What Physics Would Allow a Cow to Jump Over the Moon?

[diverse]

A. How much energy must a 450.Kg cow expend in jumping over the moon?(excluding the moon's gravity and the Earth's atmosphere),

B. Assuming all the work is done during the jump itself, what would her initial velocity have to be?

C. What would her final velocity be upon her return to Earth?

D. Again assuming all the work would be done during the initial jump, i.e. for a distance approximately the length of her legs ( 1 meter ), what would her acceleration need to be.

Homework Equations

EL = G Me m(1/r0 - 1/r1)

The Attempt at a Solution

Substituting values in:
G = 6.67 x 10^-11 Nm^2 / kg^2
Me = 5.98 x 10^24 kg
m = 450. kg
r0 = 6.38 x 10^6 m
r1 = 3.85 x 10^8 m

Using all those in the big equation I get this:
2.77 x 10^10 J This would be her kinetic energy for A hopefully.

For part B I just used KE = 1/2 mv^2
Substituting everything in and solving for V I get 5550 m/s

I don't quite get question C, how would she even return to Earth with that velocity?

For part D I haven't quite worked it out yet but I'am going to use
v^2 = V0^2 + 2a Delta t and just solve for the acceleration. But this assumes my velocity is right, which i'am not sure of.

Have I missed anything important in my thinking here? I can't really check my answers for reasonability

 

[denverdoc]

are ro and r1 the raddii from Earth's center to surface and the additional distance to the far side of the moon. If so those numbers look off.

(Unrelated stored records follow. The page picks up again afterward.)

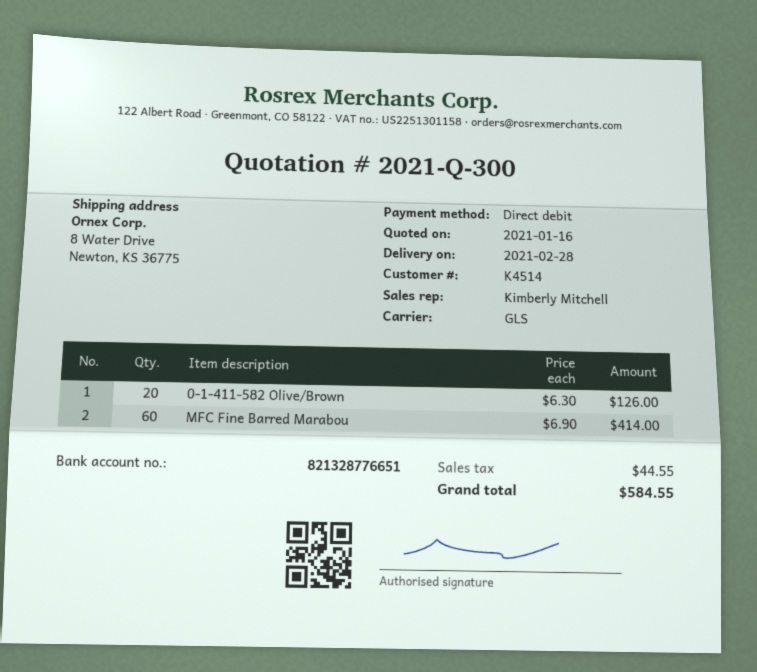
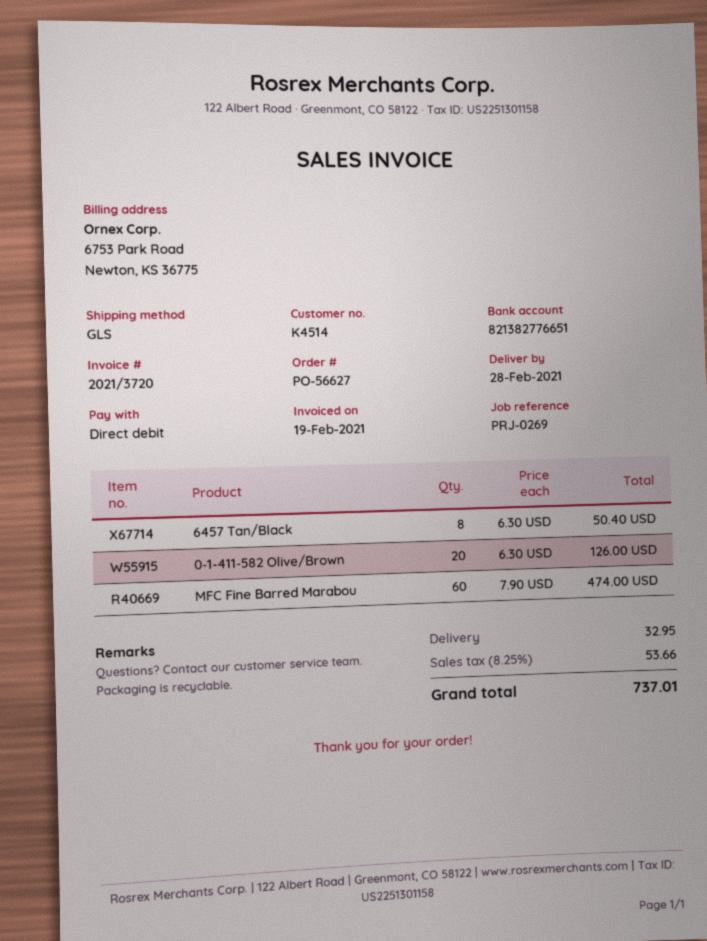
bank account: 821328776651 -> 821382776651
MFC Fine Barred Marabou: 60 x 6.90 = 414.00 -> 60 x 7.90 = 474.00
6457 Tan/Black: none -> 8 x 6.30 = 50.40
shipping: none -> 32.95
tax: 44.55 -> 53.66
total: 584.55 -> 737.01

I'm guessing the distance to the farside is something like 250,000mi plus another 2160 for the moons diam. that's about 250,000/.6 Km. you may have right numbers, not sure, but the moon energy term should be expressed as r0+r1 where r1=distance from surface of Earth to far side.

Elsie would get back the same way she got there, and will have the same velocity profile on the way down as up, just as a rock hurled upwards. (ignoring the obvious orbital mechanics issues)

another way to calulate the acceleration which avoids messing with time, uses V^2=2a*x where x = 1 meter.

 

[m2003]

A. To calculate the amount of energy a 450 kg cow must expend in jumping over the moon, we need to know the height of the jump. Without this information, it is not possible to accurately calculate the energy expenditure.

B. Assuming all the work is done during the jump itself, the cow's initial velocity would depend on the height of the jump. If we assume a height of 1 meter, the initial velocity would be approximately 14 m/s.

C. It is not possible for the cow to return to Earth with a velocity of 5550 m/s. This would require a significant amount of additional energy and force, which is not realistic for a cow to produce.

D. To calculate the acceleration of the cow during the jump, we would need to know the time it takes for the cow to reach the peak of the jump. Without this information, it is not possible to accurately calculate the acceleration.